■ TASK BRIEF ■
Repeat these records exactly, pictures excluded.

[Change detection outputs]

_____

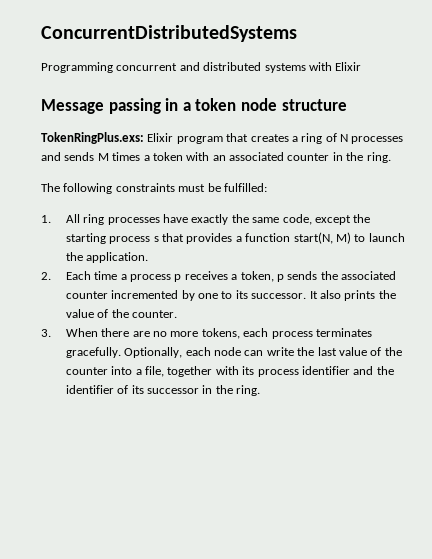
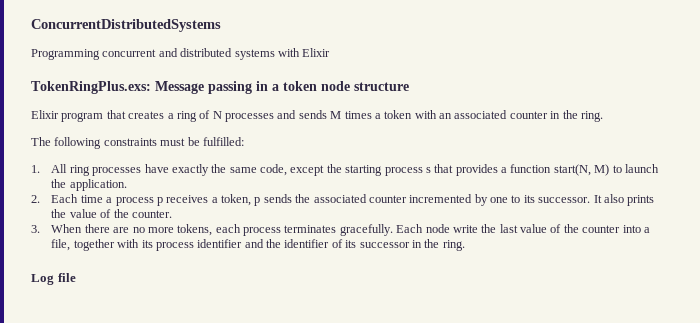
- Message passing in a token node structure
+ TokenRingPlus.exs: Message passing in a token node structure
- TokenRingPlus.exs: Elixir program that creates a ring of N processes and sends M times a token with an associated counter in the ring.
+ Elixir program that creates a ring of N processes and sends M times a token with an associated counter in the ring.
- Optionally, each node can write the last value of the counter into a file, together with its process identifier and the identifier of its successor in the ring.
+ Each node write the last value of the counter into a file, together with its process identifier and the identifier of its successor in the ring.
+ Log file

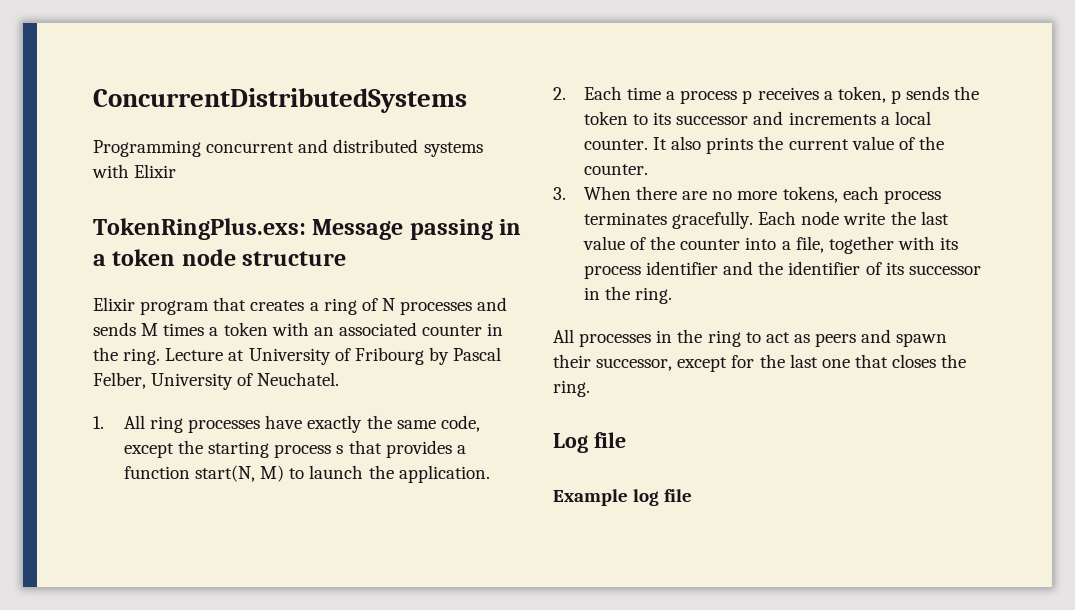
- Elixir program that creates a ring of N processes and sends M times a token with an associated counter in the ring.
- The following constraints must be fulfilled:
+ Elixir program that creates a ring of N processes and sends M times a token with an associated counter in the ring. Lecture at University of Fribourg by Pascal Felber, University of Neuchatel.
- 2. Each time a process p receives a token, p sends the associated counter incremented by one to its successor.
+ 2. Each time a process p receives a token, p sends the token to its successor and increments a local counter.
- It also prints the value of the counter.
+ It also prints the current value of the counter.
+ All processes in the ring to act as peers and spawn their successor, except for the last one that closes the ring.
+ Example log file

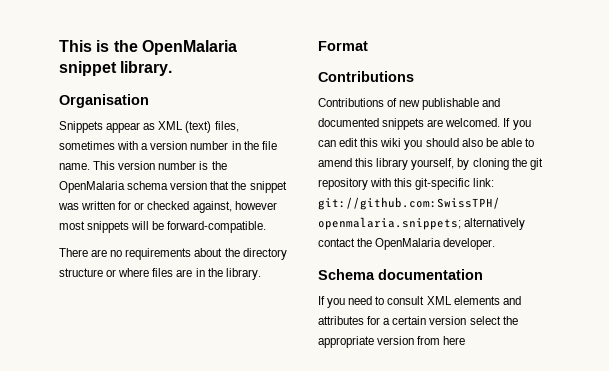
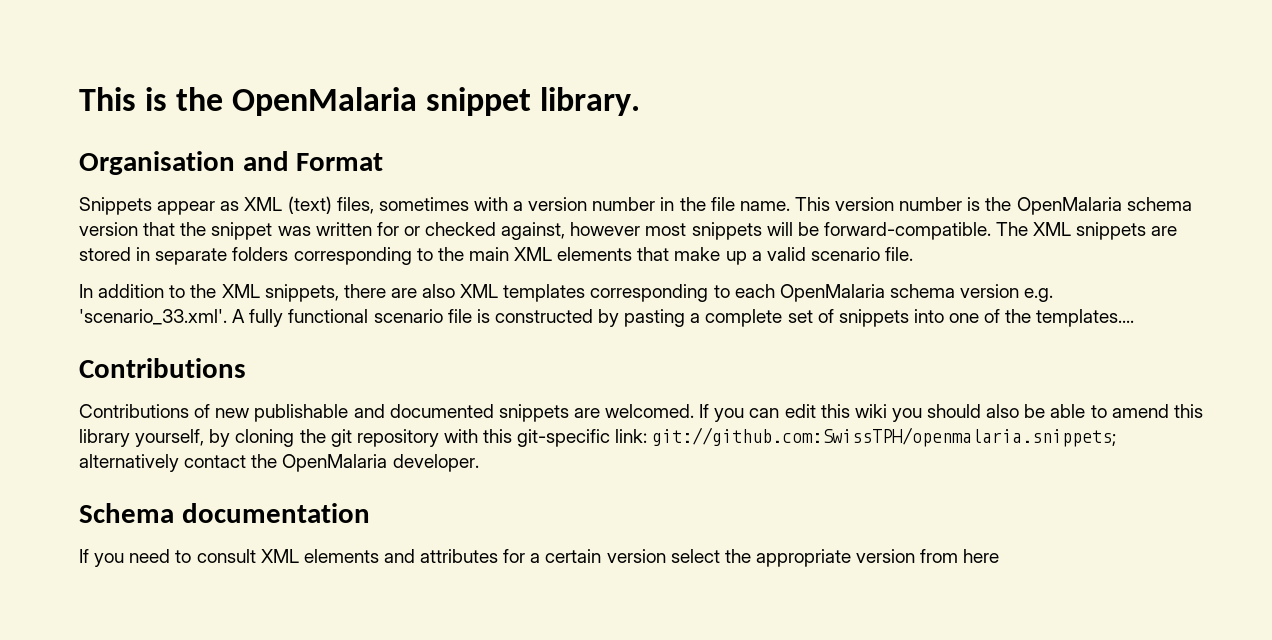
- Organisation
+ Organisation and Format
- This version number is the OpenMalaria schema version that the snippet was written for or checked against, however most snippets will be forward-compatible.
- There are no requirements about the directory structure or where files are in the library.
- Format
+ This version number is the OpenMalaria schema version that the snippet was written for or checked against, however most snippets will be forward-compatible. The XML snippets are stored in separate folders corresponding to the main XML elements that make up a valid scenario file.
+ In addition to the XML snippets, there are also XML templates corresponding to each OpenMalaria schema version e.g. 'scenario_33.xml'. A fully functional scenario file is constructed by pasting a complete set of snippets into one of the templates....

_____

■ PROBLEM SOLUTION ■
- Message passing in a token node structure
+ TokenRingPlus.exs: Message passing in a token node structure
- TokenRingPlus.exs: Elixir program that creates a ring of N processes and sends M times a token with an associated counter in the ring.
+ Elixir program that creates a ring of N processes and sends M times a token with an associated counter in the ring.
- Optionally, each node can write the last value of the counter into a file, together with its process identifier and the identifier of its successor in the ring.
+ Each node write the last value of the counter into a file, together with its process identifier and the identifier of its successor in the ring.
+ Log file

- Elixir program that creates a ring of N processes and sends M times a token with an associated counter in the ring.
- The following constraints must be fulfilled:
+ Elixir program that creates a ring of N processes and sends M times a token with an associated counter in the ring. Lecture at University of Fribourg by Pascal Felber, University of Neuchatel.
- 2. Each time a process p receives a token, p sends the associated counter incremented by one to its successor.
+ 2. Each time a process p receives a token, p sends the token to its successor and increments a local counter.
- It also prints the value of the counter.
+ It also prints the current value of the counter.
+ All processes in the ring to act as peers and spawn their successor, except for the last one that closes the ring.
+ Example log file

- Organisation
+ Organisation and Format
- This version number is the OpenMalaria schema version that the snippet was written for or checked against, however most snippets will be forward-compatible.
- There are no requirements about the directory structure or where files are in the library.
- Format
+ This version number is the OpenMalaria schema version that the snippet was written for or checked against, however most snippets will be forward-compatible. The XML snippets are stored in separate folders corresponding to the main XML elements that make up a valid scenario file.
+ In addition to the XML snippets, there are also XML templates corresponding to each OpenMalaria schema version e.g. 'scenario_33.xml'. A fully functional scenario file is constructed by pasting a complete set of snippets into one of the templates....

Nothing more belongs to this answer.